The seventh seal gave occasion to the definite results of the state of things introduced by the fifth. There were those who had come out of great tribulation, and were fully owned—their robes were “white in the blood of the Lamb.”

The seventh seal, once opened, we hear no more of the Lamb. The Church, as a dispensation, had ceased to be in a suffering state.[1] Of the seventh seal nothing could be directly said—heaven could say nothing—man perhaps much; but his thoughts are not as God’s thoughts. The owning[2] of Christianity could not be condemned—the putting the Church into the world, its real effect, could not be celebrated. There was silence in heaven. But on this state of things, which heaven could not own at all, secret providence soon began to act. The angels began sounding. It was an action, then, ab extra in the providential state of things by angelic ministrations of providence, not in the known relationship of a suffering Church, and the world opposed, as it had crucified the Head. The growth of apostasy is traced, not in this second part, but in the third, as having its own importance.

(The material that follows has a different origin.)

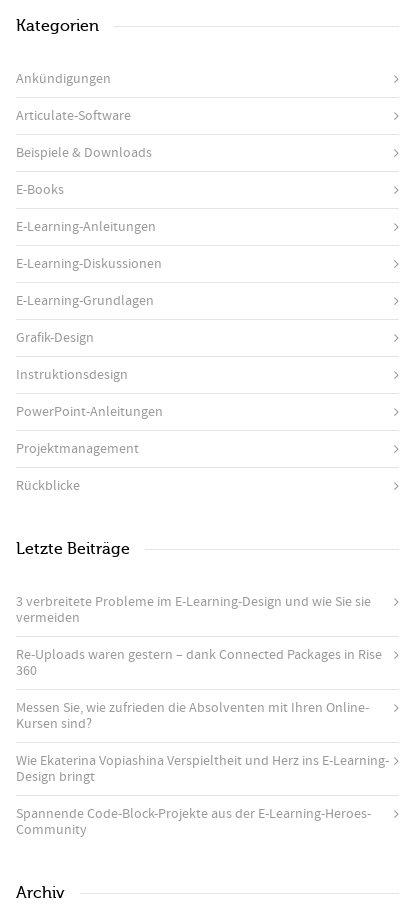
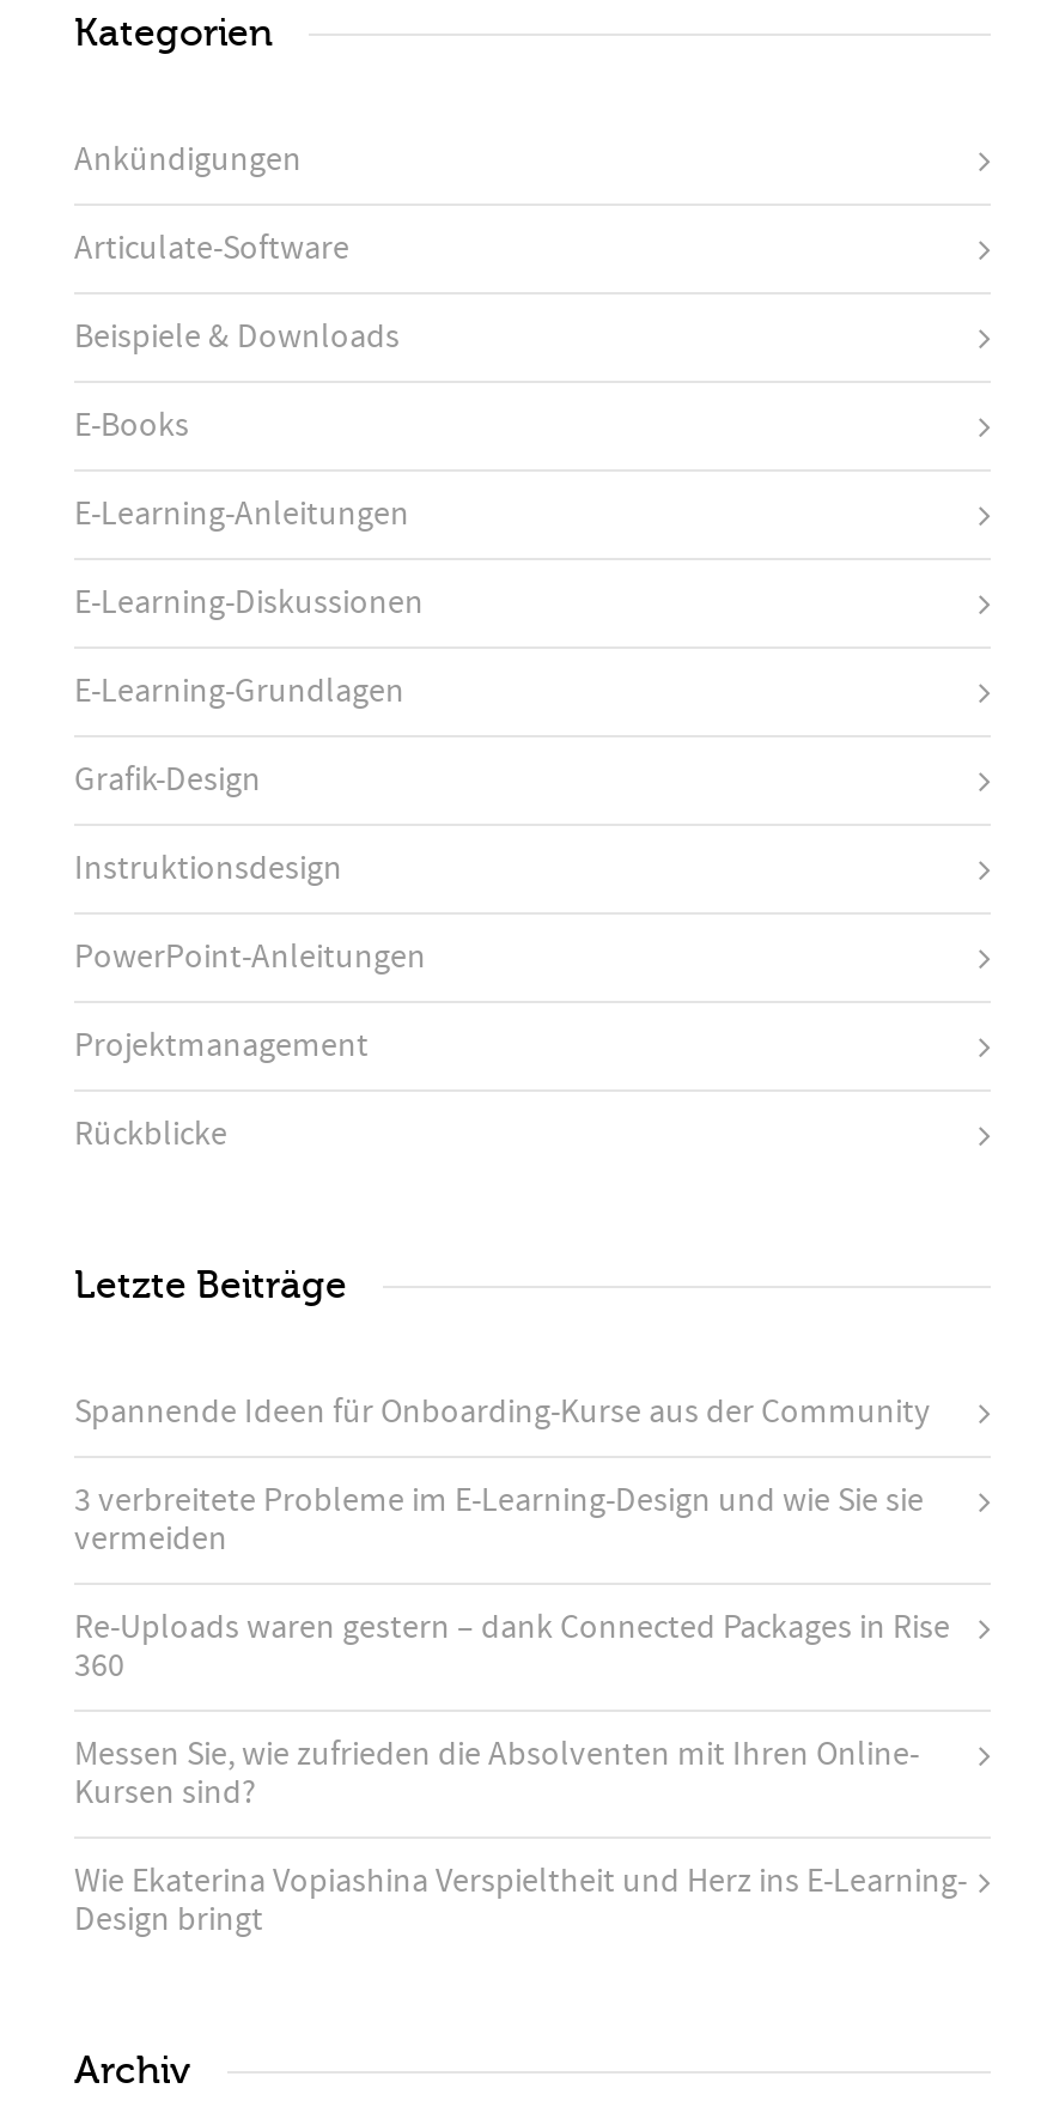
none -> [74,1392,931,1435] Spannende Ideen für Onboarding-Kurse aus der Community
moved [16,594,389,786] -> [74,1481,967,1943]: 3 verbreitete Probleme im E-Learning-Design und wie Sie sie | vermeiden | Re-Uploads waren gestern – dank Connected Packages in Rise | 360 | Messen Sie, wie zufrieden die Absolventen mit Ihren Online- | Kursen sind? | Wie Ekaterina Vopiashina Verspieltheit und Herz ins E-Learning- | Design bringt
[16,806,371,840] Spannende Code-Block-Projekte aus der E-Learning-Heroes- | Community -> none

But there was a feature in this not yet noticed: mixed, as they might be, in a certain sense in spite of themselves, with the world, the prayers of the saints had not ceased, and much incense was given to the angel of the altar to add to them, or give them savour and efficacy with God.[3] The High Priest himself wears the angelic character here: the nearness of relationship, and completeness of all in heaven as governing on known principles (known by man in the Church as his own to go upon) were gone.

This is the first mention we have of the altar of incense. The souls were under the altar of burnt offering as whole burnt offerings. Now, it was the whole resourse of the saints to cry to God. The answer was judgments from the holiness of God against evil: and the definite course of disasters prepared to pursue its progress. We have, thus, at the close or at the beginning of the periods, an ac- count of the state of the saints during the period, i.e. as to the principle of the dispensation in the period. The trumpets then, would be the judgments of God upon the mingled state of things, in which the saints had ceased to suffer,[4] and be (dispensatorily) identified with the character of the Lamb, in answer to the secret prayers of the remnant offered up as a sweet savour by the secret action of the Angel of the Covenant; but the known dealings externally, upon principles which the Church could explain on the character of its existence.

There was alarm—the powerful acting of God in men’s spirits in terror—and a convulsion in the condition of the earth; then the progressive course of judgments;—

On the grandees, and universal prosperity and glory of man, by heaven-sent judgments.

Then, destruction by judgment, through power on the mass of extern nations.

Then some apostate power polluting and embittering the very sources of the moral popular condition.[5]

Then, the Supreme authority smitten; but this in a confined sphere with all dependant or subordinate light or authority.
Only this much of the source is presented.